TASK ITEM
Copy every line that contains the string "protection" from the entries below.

[Entries taken from a collection]
+-------+

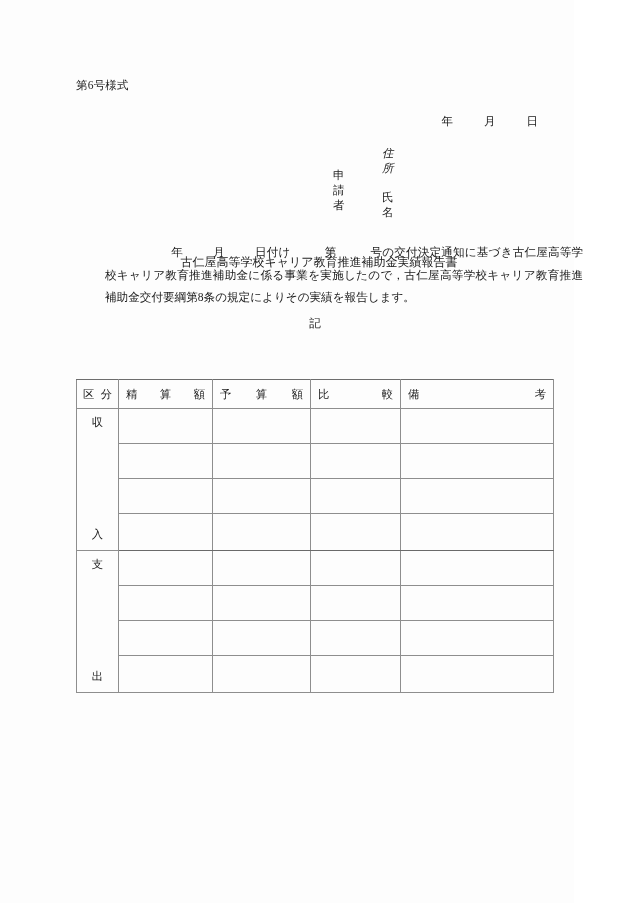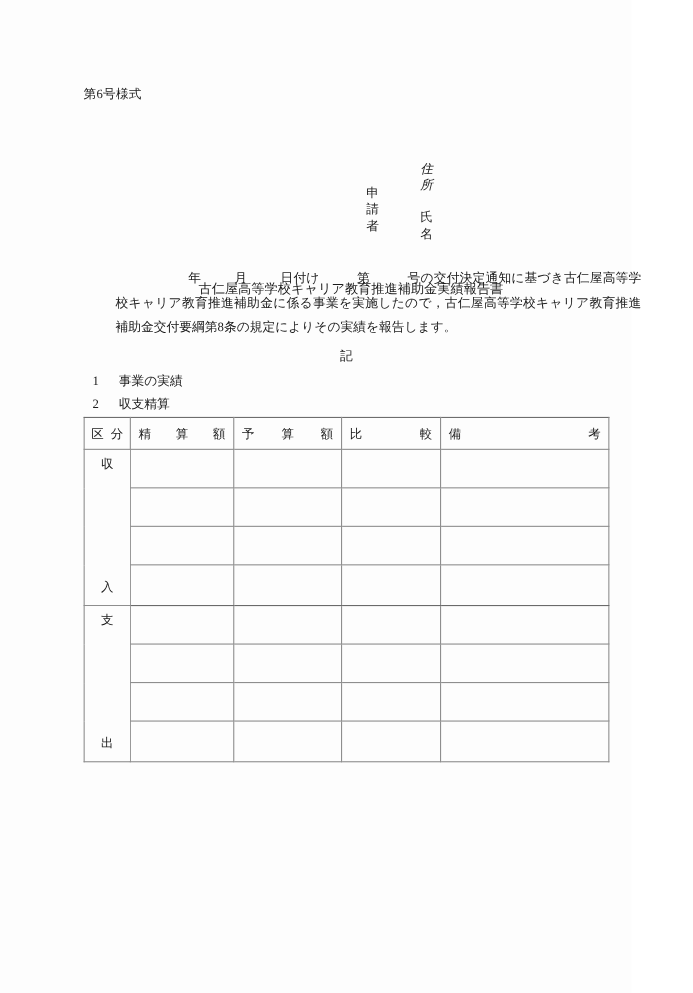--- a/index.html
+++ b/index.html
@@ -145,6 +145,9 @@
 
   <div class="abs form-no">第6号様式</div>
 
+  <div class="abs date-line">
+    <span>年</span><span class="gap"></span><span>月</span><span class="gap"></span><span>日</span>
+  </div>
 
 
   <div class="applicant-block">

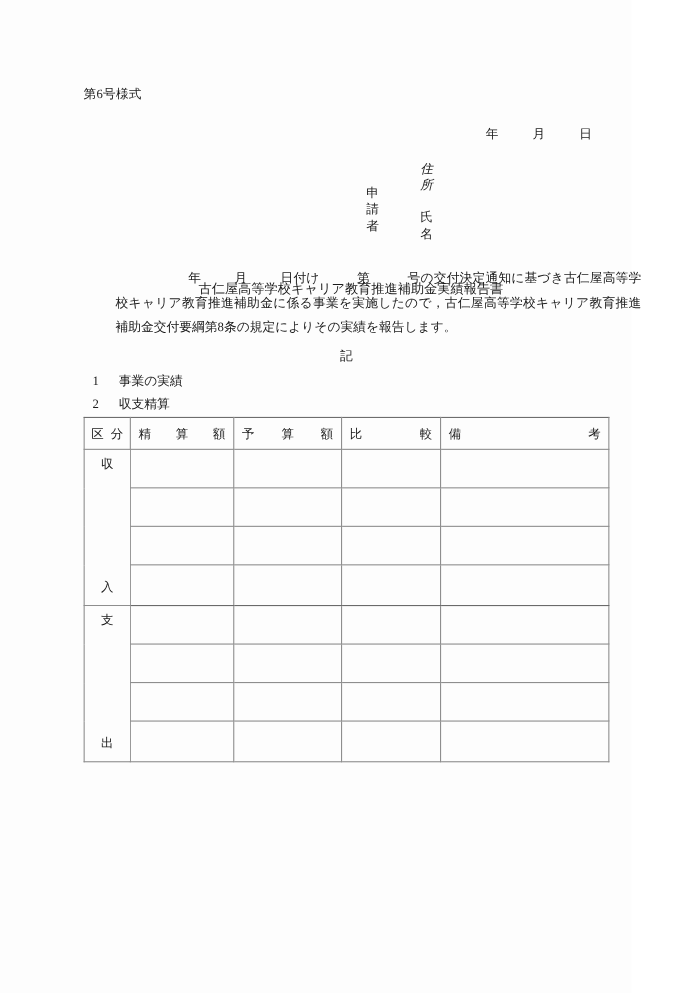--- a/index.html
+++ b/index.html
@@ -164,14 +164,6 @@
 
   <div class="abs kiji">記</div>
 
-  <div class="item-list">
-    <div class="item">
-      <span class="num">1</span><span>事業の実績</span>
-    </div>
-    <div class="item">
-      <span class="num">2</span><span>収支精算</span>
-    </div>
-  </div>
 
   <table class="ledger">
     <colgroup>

+-------+

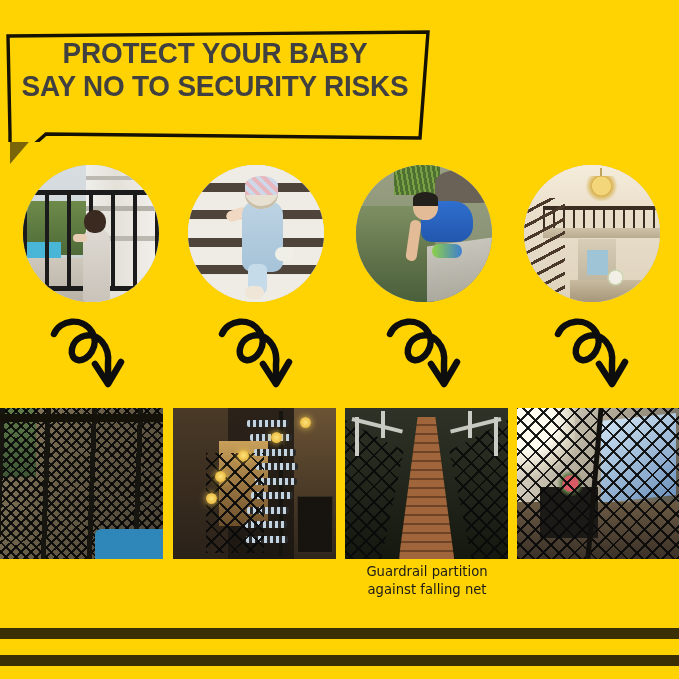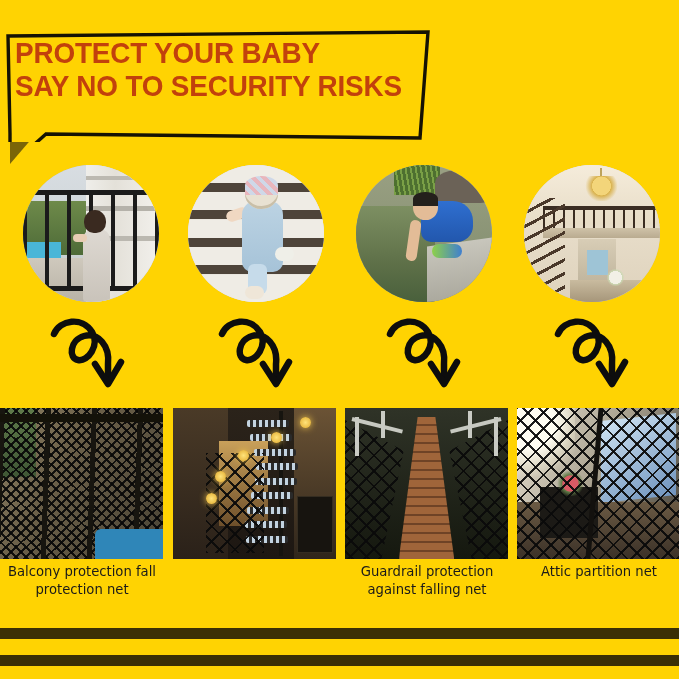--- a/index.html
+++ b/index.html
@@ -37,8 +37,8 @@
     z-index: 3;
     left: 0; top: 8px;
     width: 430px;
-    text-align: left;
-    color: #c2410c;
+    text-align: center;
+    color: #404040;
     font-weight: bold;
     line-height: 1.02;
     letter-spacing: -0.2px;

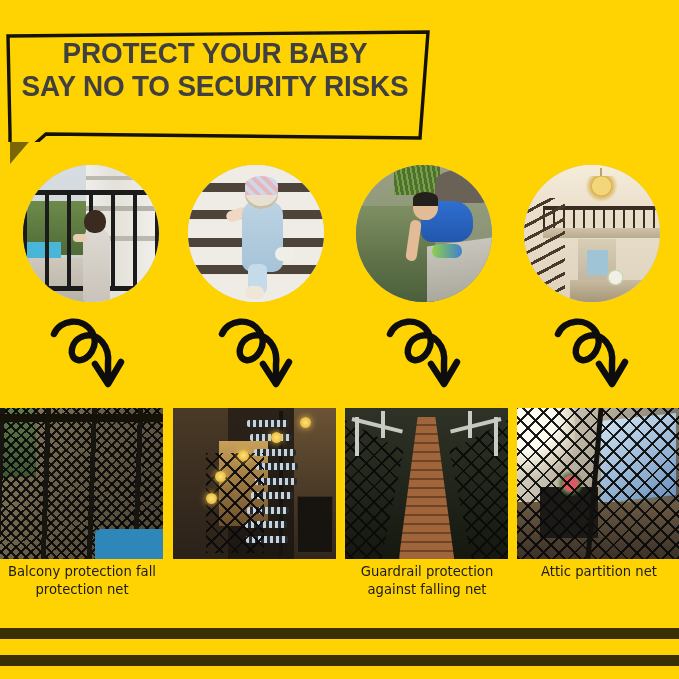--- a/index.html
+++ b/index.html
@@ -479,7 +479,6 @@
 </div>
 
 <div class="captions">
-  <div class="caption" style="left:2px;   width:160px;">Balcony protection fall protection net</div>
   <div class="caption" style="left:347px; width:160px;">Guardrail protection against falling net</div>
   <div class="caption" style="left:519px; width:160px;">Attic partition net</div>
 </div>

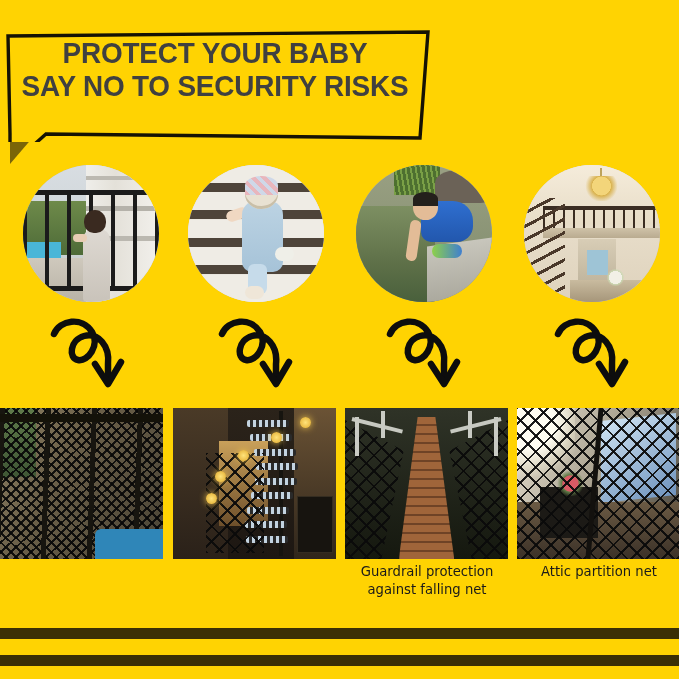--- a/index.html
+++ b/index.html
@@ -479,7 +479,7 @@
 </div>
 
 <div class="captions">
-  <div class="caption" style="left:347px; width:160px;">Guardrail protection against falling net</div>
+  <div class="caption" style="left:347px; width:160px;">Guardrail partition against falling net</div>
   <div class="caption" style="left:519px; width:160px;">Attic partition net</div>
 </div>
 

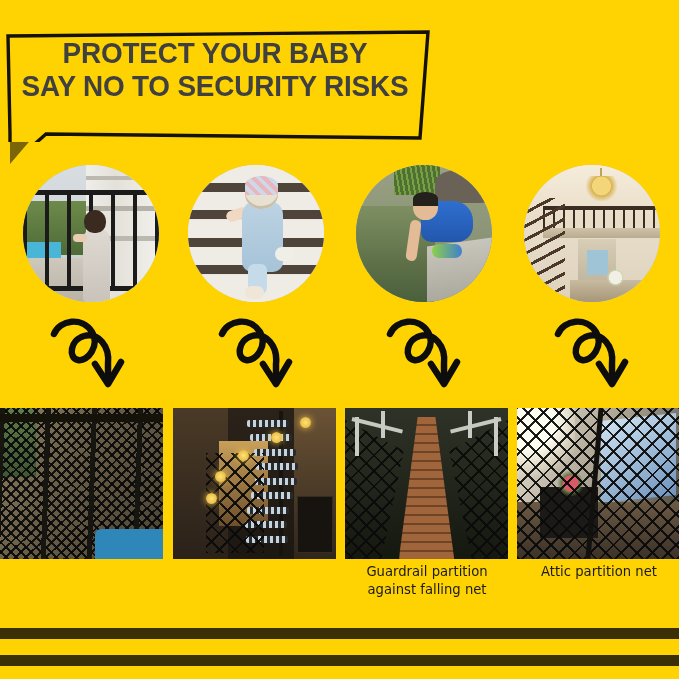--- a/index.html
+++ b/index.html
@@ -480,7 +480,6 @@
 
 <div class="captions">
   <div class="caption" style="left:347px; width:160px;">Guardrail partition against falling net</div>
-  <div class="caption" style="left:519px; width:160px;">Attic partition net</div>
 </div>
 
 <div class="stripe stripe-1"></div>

+-------+

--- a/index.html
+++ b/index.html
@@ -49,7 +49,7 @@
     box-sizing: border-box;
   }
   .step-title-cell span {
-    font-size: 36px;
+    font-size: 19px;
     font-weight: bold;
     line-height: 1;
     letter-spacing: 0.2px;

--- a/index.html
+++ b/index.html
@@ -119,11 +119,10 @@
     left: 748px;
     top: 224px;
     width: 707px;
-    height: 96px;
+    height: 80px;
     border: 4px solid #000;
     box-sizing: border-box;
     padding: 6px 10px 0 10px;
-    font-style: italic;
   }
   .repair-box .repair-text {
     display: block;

+-------+

RESULT FOR THIS TASK
-  <div class="caption" style="left:2px;   width:160px;">Balcony protection fall protection net</div>
   <div class="caption" style="left:347px; width:160px;">Guardrail protection against falling net</div>
-  <div class="caption" style="left:347px; width:160px;">Guardrail protection against falling net</div>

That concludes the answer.